I paid $300+ when it happened to me in Brooklyn. None of the other awfulness though, thank God! This person should so be calling her precinct.

Leave keys with friends, especially friends who are also neighbors. This has saved me twice. (And I am now reminded that I need to get those spare keys back to my friends again.)

Bucky Turco (#9,465)

The key to getting a discount on locksmith services is to tell the guy that you don't like Palestinians and be very pro-Israeli. I'm not kidding nor being snarky. It works!

Clip Arthur (#2,024)

Yeeesh. I feel bad for her. But I think anyone living anywhere needs to understand basic apartment maintenance to avoid nonsense like this. You know how she got screwed? When they put in a new cylinder! She should have just had the guy drill out the lock and not do any other work.

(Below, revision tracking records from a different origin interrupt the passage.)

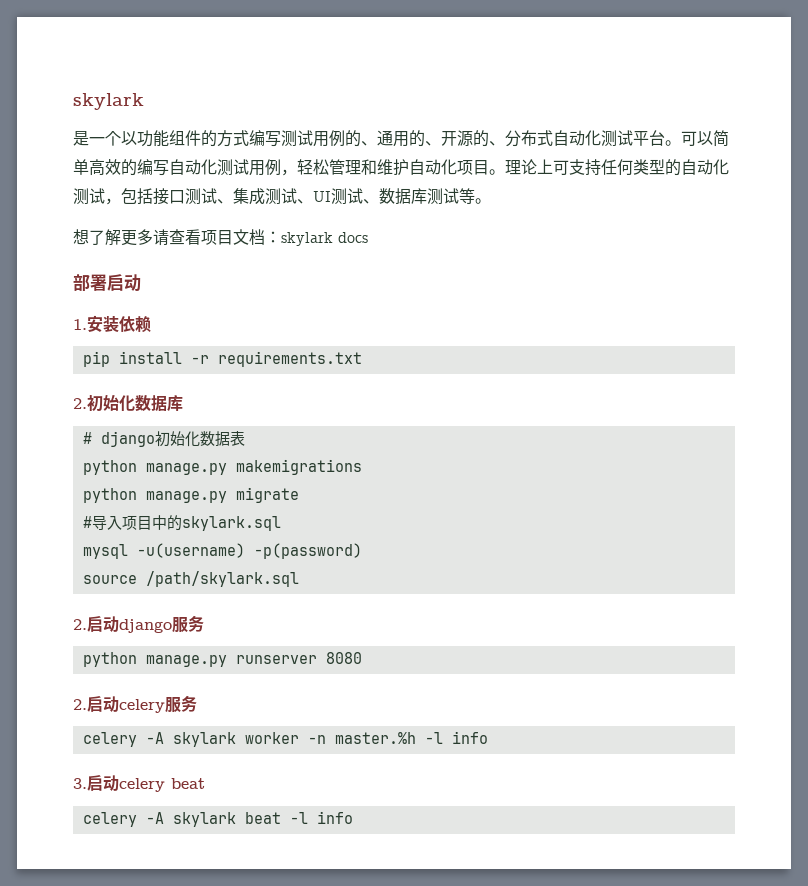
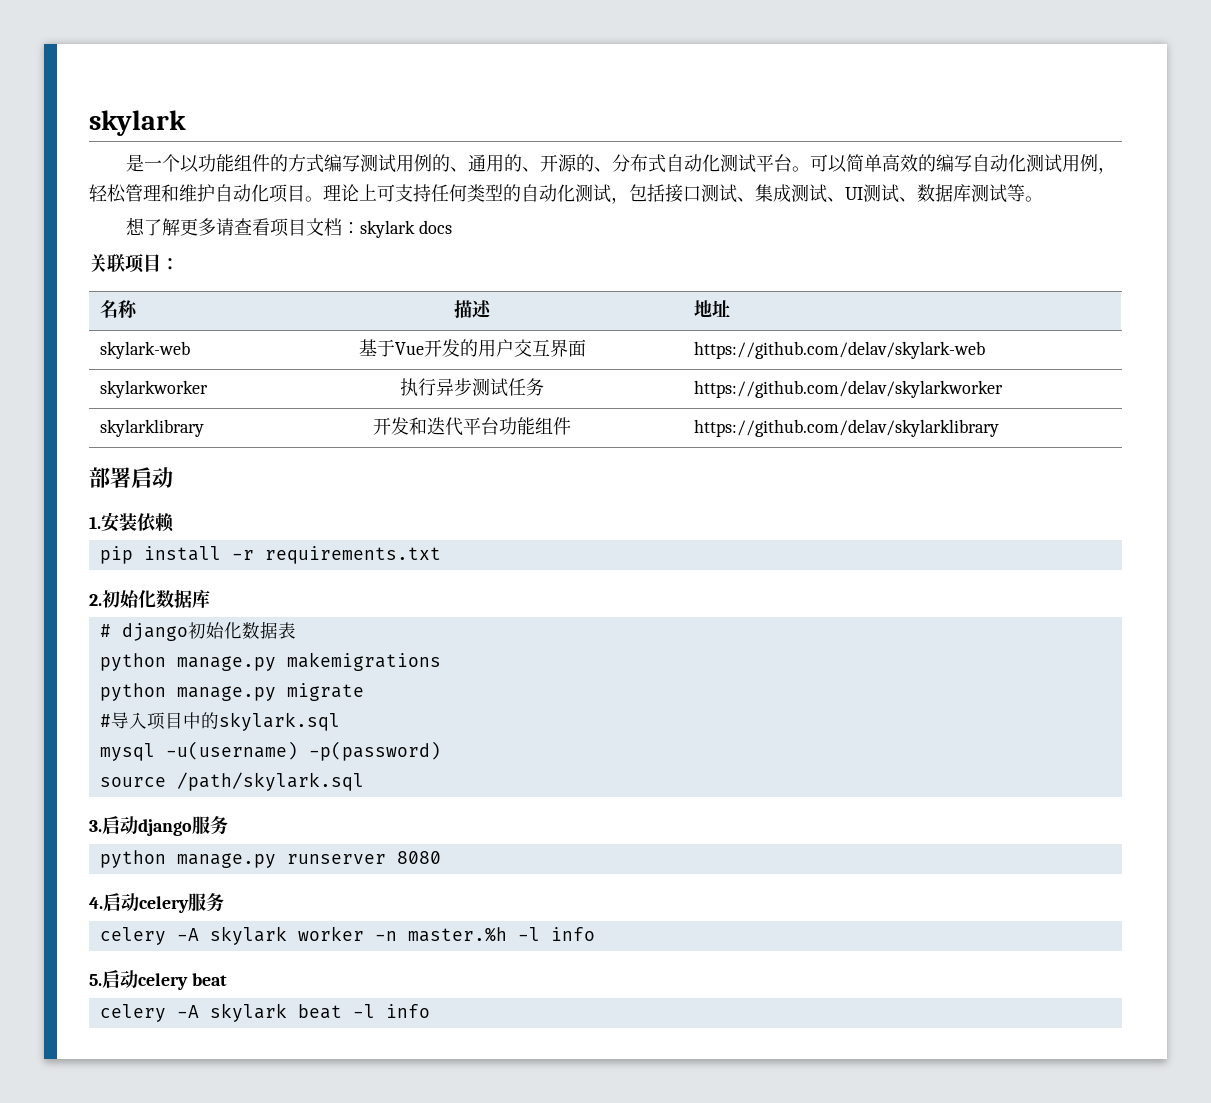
+ 关联项目：
+ 名称 | 描述 | 地址
+ skylark-web | 基于Vue开发的用户交互界面 | https://github.com/delav/skylark-web
+ skylarkworker | 执行异步测试任务 | https://github.com/delav/skylarkworker
+ skylarklibrary | 开发和迭代平台功能组件 | https://github.com/delav/skylarklibrary
- 2.启动django服务
+ 3.启动django服务
- 2.启动celery服务
+ 4.启动celery服务
- 3.启动celery beat
+ 5.启动celery beat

Yeah, sleeping without a deadbolt might seem risky, but depending in where the lock is, who you are and who your neighbors are, you should not worry about a cylinder in that case. The next day go to a hardware store you trust or a maintenance guy you trust and find out how much they would charge to install a new lock.

But I also want to says "itemized bill" but then doesn't say what the breakdown was.

I know she's probably stressed (to say the least) but I'd like to know how they fleeced this poor waif.

This is coming from a guy (aka: ME!) who was praised like Moses by neighbors two days ago for fixing the lock on the front door of the building. You know how I did that? 1 measly squirt of WD40 and the problems are gone!

Can't 3rd Ward or some place do some basic apartment maintenance course? Seriously folks need to know this stuff.

AlanWhickers (#232,916)

This is what Google Maps is for. The reviews and stuff. Also, asking for a quote when you call the person.

I hungoveredly paid a guy $80 to pick the lock on my old drywall makeshift bedroom door. He didn't threaten me or call cops or anything, and the amount, while a lot, isn't $612. However, with sobriety and hindsight came the knowledge that the smart move would've been to take a hammer to the drywall.